I have an Ergo which I use now to walk the dog but also used the moby wrap when she was smaller. Our dog is actually better walking with the pram :dohh: but it's much easier to actually get out of the house and go using the carrier.
I've never tripped over her and she's a little dog too (mini poodle), picking up poo is a bit more tricky but I just tend to crouch down rather then bending straight over which is easier. 
Maybe try popping the dog on the lead and walking him indoors with LO in the wrap before going outside and see how you get on?


----------



## Casey3

So much easier without the stroller! You'll should still be able to see where you're going and not trip and bending over isn't all that tricky :) Test it out on a short walk down the street :thumbup:


----------



## Sam Pearson

Yeah, I used a baby carrier and also found when I switched from a regular lead to a harness that helped with the pulling - we did work on her training but the harness made the most difference to the pulling which is good because I was getting a dodgey shoulder.
.


----------



## Sproglet

I already have a harness and anti-shock lead, I've tried many different harnesses, headcollars etc and they don't make much difference to him pulling. But at least with a harness he doesn't choke himself! And the anti shock lead stops my shoulders hurting too much.


----------



## Kess

I have been walking my dogs (3: Cavalier, Cocker and German Shepherd cross so small medium and large) with LO in a mei tei, wrap or now Rose and Rebellion since he was about 6 weeks old. I walk the Cavalier and GSD cross together and the Cocker seperately. The Cavvie pulls, though the other two don't, but the GSD cross bounces around on the end of the lead in excitement if she sees another dog, and I can easily manage with LO in the carrier. Soooo much easier than the pushchair - I forgot my carrier at my parents once and really struggled until I got it back.
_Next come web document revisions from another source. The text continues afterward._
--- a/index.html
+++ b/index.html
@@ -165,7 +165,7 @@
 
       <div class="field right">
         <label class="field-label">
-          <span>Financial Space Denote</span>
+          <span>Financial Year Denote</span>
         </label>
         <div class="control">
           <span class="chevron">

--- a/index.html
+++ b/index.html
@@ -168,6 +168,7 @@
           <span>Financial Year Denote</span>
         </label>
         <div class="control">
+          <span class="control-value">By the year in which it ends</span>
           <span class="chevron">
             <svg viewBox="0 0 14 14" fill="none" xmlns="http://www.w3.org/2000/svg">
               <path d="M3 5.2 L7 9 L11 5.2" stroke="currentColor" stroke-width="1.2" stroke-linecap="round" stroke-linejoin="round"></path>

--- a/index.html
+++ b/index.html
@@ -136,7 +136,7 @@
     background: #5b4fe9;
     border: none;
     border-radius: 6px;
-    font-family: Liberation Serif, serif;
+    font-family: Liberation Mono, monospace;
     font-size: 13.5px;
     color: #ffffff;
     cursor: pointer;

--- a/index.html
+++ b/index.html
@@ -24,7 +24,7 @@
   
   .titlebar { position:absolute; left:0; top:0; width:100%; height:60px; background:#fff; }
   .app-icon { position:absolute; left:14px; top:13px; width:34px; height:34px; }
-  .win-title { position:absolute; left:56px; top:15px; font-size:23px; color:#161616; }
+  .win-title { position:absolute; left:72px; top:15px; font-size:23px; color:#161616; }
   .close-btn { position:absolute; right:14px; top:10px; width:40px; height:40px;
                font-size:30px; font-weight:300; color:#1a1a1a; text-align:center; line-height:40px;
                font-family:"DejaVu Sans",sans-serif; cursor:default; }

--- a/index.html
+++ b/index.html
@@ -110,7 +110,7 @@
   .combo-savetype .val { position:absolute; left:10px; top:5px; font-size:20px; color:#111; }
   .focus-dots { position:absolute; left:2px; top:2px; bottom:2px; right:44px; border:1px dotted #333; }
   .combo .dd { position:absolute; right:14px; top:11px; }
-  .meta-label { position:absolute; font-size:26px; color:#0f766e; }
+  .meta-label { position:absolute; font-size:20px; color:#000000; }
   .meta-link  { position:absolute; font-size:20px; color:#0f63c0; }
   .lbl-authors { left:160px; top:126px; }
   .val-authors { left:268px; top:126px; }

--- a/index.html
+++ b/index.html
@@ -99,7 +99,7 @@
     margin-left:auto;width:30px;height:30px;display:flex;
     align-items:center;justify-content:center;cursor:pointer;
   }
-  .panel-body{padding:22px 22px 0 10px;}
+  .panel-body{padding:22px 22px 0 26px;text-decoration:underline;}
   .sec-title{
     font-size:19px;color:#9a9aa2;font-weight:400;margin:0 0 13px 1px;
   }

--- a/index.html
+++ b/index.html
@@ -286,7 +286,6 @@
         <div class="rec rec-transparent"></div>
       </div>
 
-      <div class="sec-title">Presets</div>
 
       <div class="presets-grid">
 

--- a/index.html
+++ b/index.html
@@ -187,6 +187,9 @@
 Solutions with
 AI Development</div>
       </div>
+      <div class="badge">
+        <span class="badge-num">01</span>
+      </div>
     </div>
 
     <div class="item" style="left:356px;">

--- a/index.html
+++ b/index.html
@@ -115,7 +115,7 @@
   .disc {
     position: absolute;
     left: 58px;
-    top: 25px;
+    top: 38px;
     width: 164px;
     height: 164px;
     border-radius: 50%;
Have you tried 1) a halti headcollar or 2) clicker training? The Cavalier nothing works on, but my GSD doesn't pull when she has her halti on, and the halti + clicker training means my Cocker rarely pulls.

Poo-picking-up is harder than without LO in the carrier, but still definitely do-able. I have got stronger thighs now from the bending my knees with my back straight then standing again without anything to hold onto!


----------



## yazzy

I use a Connecta baby carrier and find this perfect when I'm out walking the dogs across the field. I have large dogs ~ Akita and Rottweilers however they do walk very well (they should do as I run dog training classes lol). Also picking up poo is easy as you just clip the hood up on the carrier and baby is safe when you lean over.


----------



## Larkspur

I have two small dogs and walk them with the baby in a stretchy wrap. It's a dream, much better than the buggy. The poo pick-up is a challenge for me as my baby is very big for his age, but using the walking pole would probably be a huge help. Might have to get one myself!


----------



## Sproglet

Kess- yep, tried the Halti (first off he clawed his nose open trying to get it off, and it never seemed to stop him pulling).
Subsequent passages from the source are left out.